* How to complete this task *
Restate exactly the lines of the entries below, beginning with the first and ending with the line that holds "(373, 220) none". Pictures are not copied.

(Stored data entries)
────
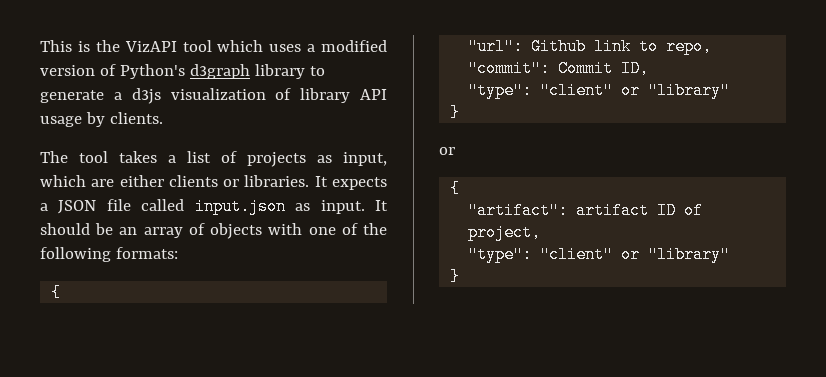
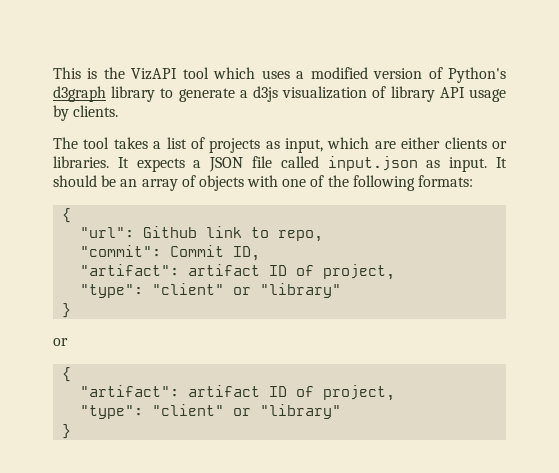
(650, 68) none -> [80,264,396,280] // "artifact": artifact ID of project,

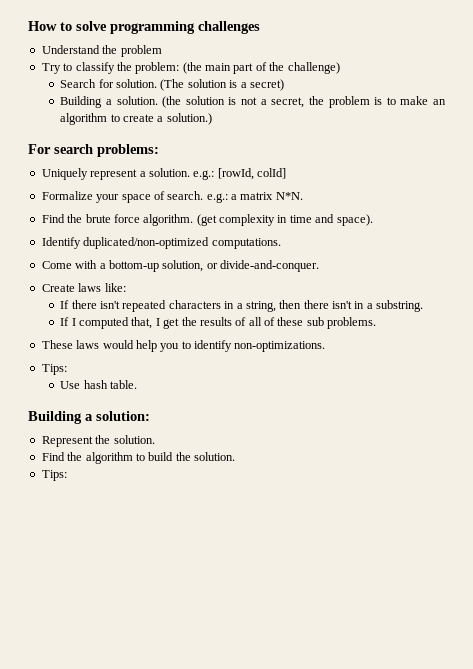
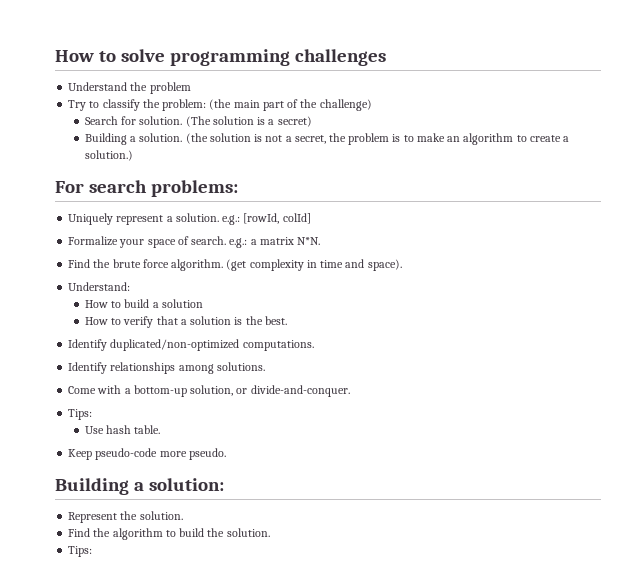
(373, 220) none -> [68,282,131,291] [84,299,203,308] [84,316,287,328] // Understand: // How to build a solution // How to verify that a solution is the best.
(281, 243) none -> [68,362,265,374] // Identify relationships among solutions.
[41,283,126,292] [60,300,424,312] [60,317,377,329] [41,340,326,352] // Create laws like: // If there isn't repeated characters in a string, then there isn't in a substring. // If I computed that, I get the results of all of these sub problems. // These laws would help you to identify non-optimizations. -> (350, 391) none
(138, 384) none -> [68,448,226,460] // Keep pseudo-code more pseudo.

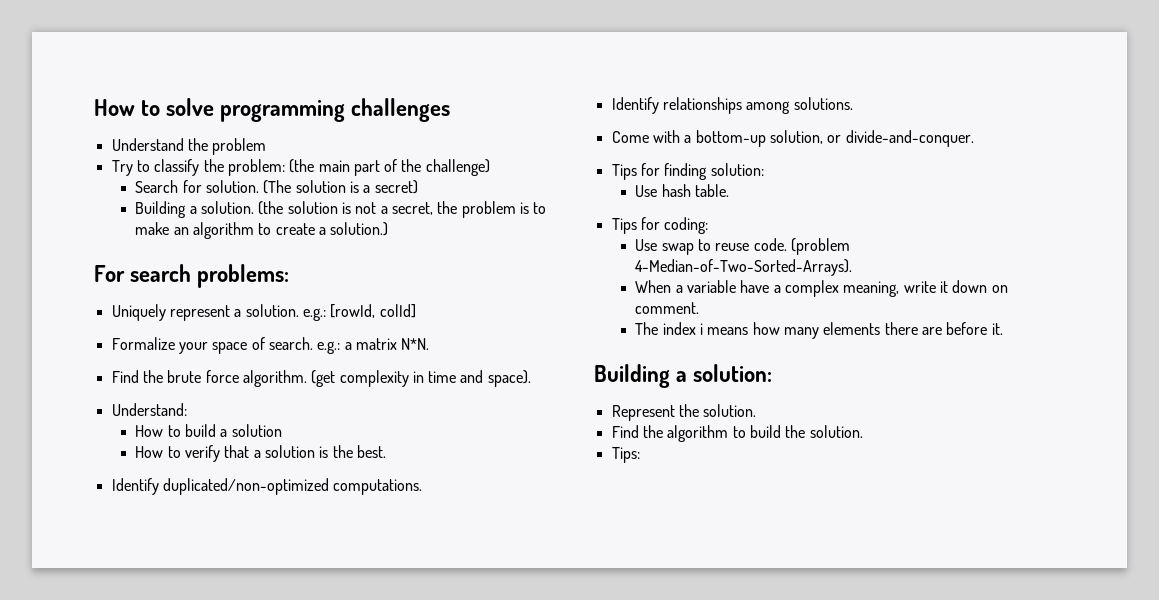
[68,409,93,420] Tips: -> [611,163,764,180] Tips for finding solution:
[68,448,226,460] Keep pseudo-code more pseudo. -> [611,217,709,234] [635,238,850,255] [635,259,853,276] [635,280,1008,297] [635,302,700,314] [635,322,1003,339] Tips for coding: // Use swap to reuse code. (problem 4-Median-of-Two-Sorted-Arrays). // When a variable have a complex meaning, write it down on comment. // The index i means how many elements there are before it.

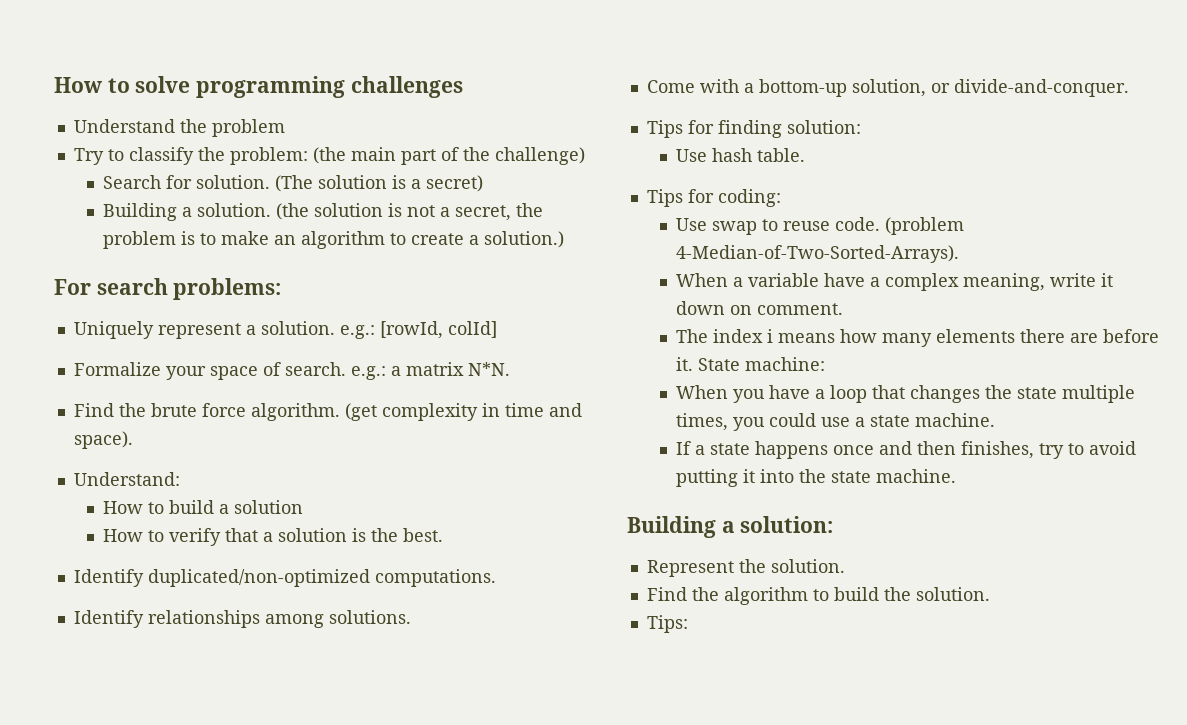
(1003, 329) none -> [698,357,826,371] [676,385,1136,403] [676,413,996,431] [676,441,1137,459] [676,469,957,487] State machine: // When you have a loop that changes the state multiple times, you could use a state machine. // If a state happens once and then finishes, try to avoid putting it into the state machine.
────
* Result of this task *
(650, 68) none -> [80,264,396,280] // "artifact": artifact ID of project,

(373, 220) none -> [68,282,131,291] [84,299,203,308] [84,316,287,328] // Understand: // How to build a solution // How to verify that a solution is the best.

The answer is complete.